As I understand fldz can segfault if st(7) is in use, therefore:

FFREE (Free a data register)

Syntax:   free st(x)

This instruction modifies the Tag Word to indicate that the specified 80-bit data register 
is now considered as empty. Any data previously in that register becomes unusable. 
Any attempt to use that data will result in an Invalid exception being detected and an 
INDEFINITE value possibly being generated.

Although any of the 8 data registers can be tagged as free with this instruction, 
the only one which can be of any immediate value is the ST(7) register when 
all registers are in use and another value must be loaded to the FPU. 
If the data in that ST(7) is still valuable, other instructions should be used 
to save it before emptying that register. 

you may try:

.code
reset_fpu proc
    ffree st(7)
    fldz
reset_fpu endp
end

Sorry I am not making myself clear. The immediate problem is not which assembler calls to make. The immediate problem is how to properly create a callable procedure in a way that we can use it, and to demonstrate that in a two-file (*.asm and main.c/main.cpp) project that compiles and runs. Once we have that, I can continue to explore different calls and how they influence OpenBLAS.

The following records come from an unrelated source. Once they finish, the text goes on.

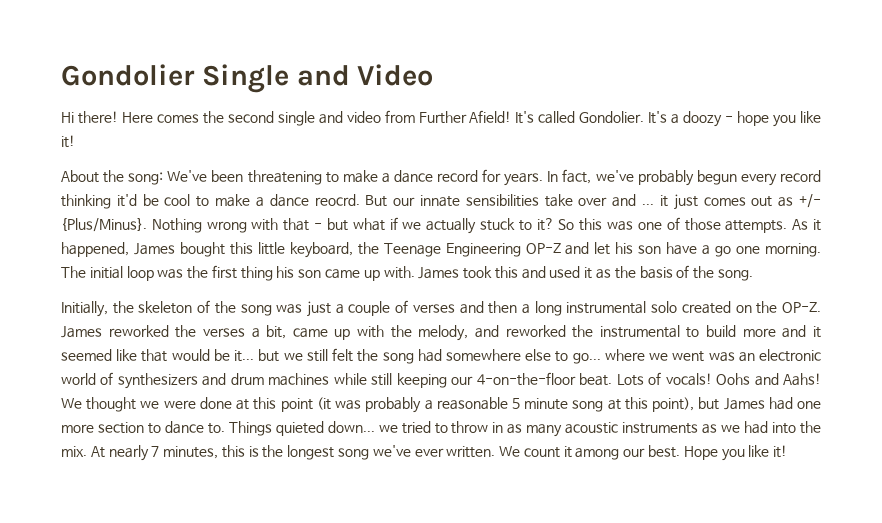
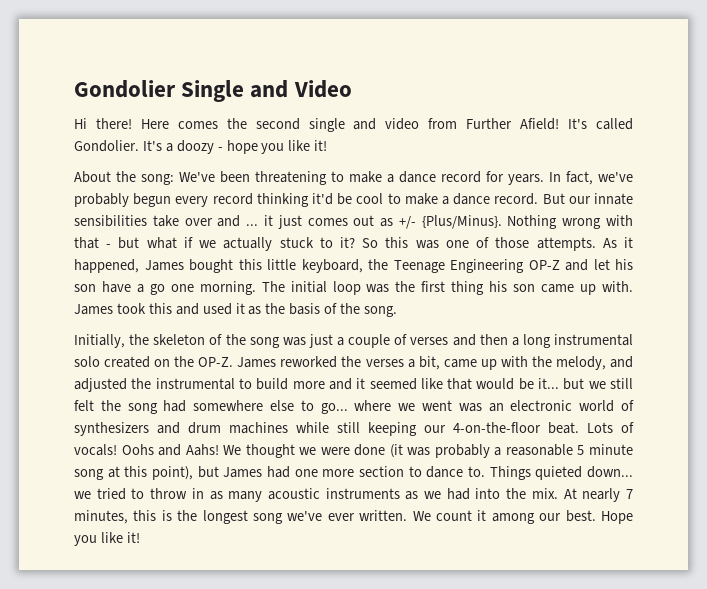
- In fact, we've probably begun every record thinking it'd be cool to make a dance reocrd.
+ In fact, we've probably begun every record thinking it'd be cool to make a dance record.
- James reworked the verses a bit, came up with the melody, and reworked the instrumental to build more and it seemed like that would be it... but we still felt the song had somewhere else to go... where we went was an electronic world of synthesizers and drum machines while still keeping our 4-on-the-floor beat.
+ James reworked the verses a bit, came up with the melody, and adjusted the instrumental to build more and it seemed like that would be it... but we still felt the song had somewhere else to go... where we went was an electronic world of synthesizers and drum machines while still keeping our 4-on-the-floor beat.
- We thought we were done at this point (it was probably a reasonable 5 minute song at this point), but James had one more section to dance to.
+ We thought we were done (it was probably a reasonable 5 minute song at this point), but James had one more section to dance to.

@mattip, I understand. I will definitely try it, but this may take its time.

I got the impression the _tempory_ bad behaviour of fmod in UCRT should be _healed_ by OpenBLAS: https://github.com/xianyi/OpenBLAS/pull/2882 and not by numpy as numpy doesn't use the FPU on WIN64. And of course MS should fix this issue with a Windows patch.
The numpy patch in this case would be to ensure usage of a OpenBLAS version during build not older than the upcoming OpenBLAS release.

@matti There is a sanity check in numpy/__init__.py. Is there a simple and reliable test we could add to detect this problem?

a = np.arange(13 * 13, dtype=np.float64).reshape(13, 13)
a = a % 17
va, ve = np.linalg.eig(a)

@mattip, thank you for the snippet. But I will need some time to get access to an desktop where I will be able to make these kind of tests. Right now I'm working most of the time with a laptop with a minimal programming environment where I can't install almost nothing.

We have merged an update to OpenBLAS v0.3.12 and a local build using that version + windows update 2004 passes the test suite.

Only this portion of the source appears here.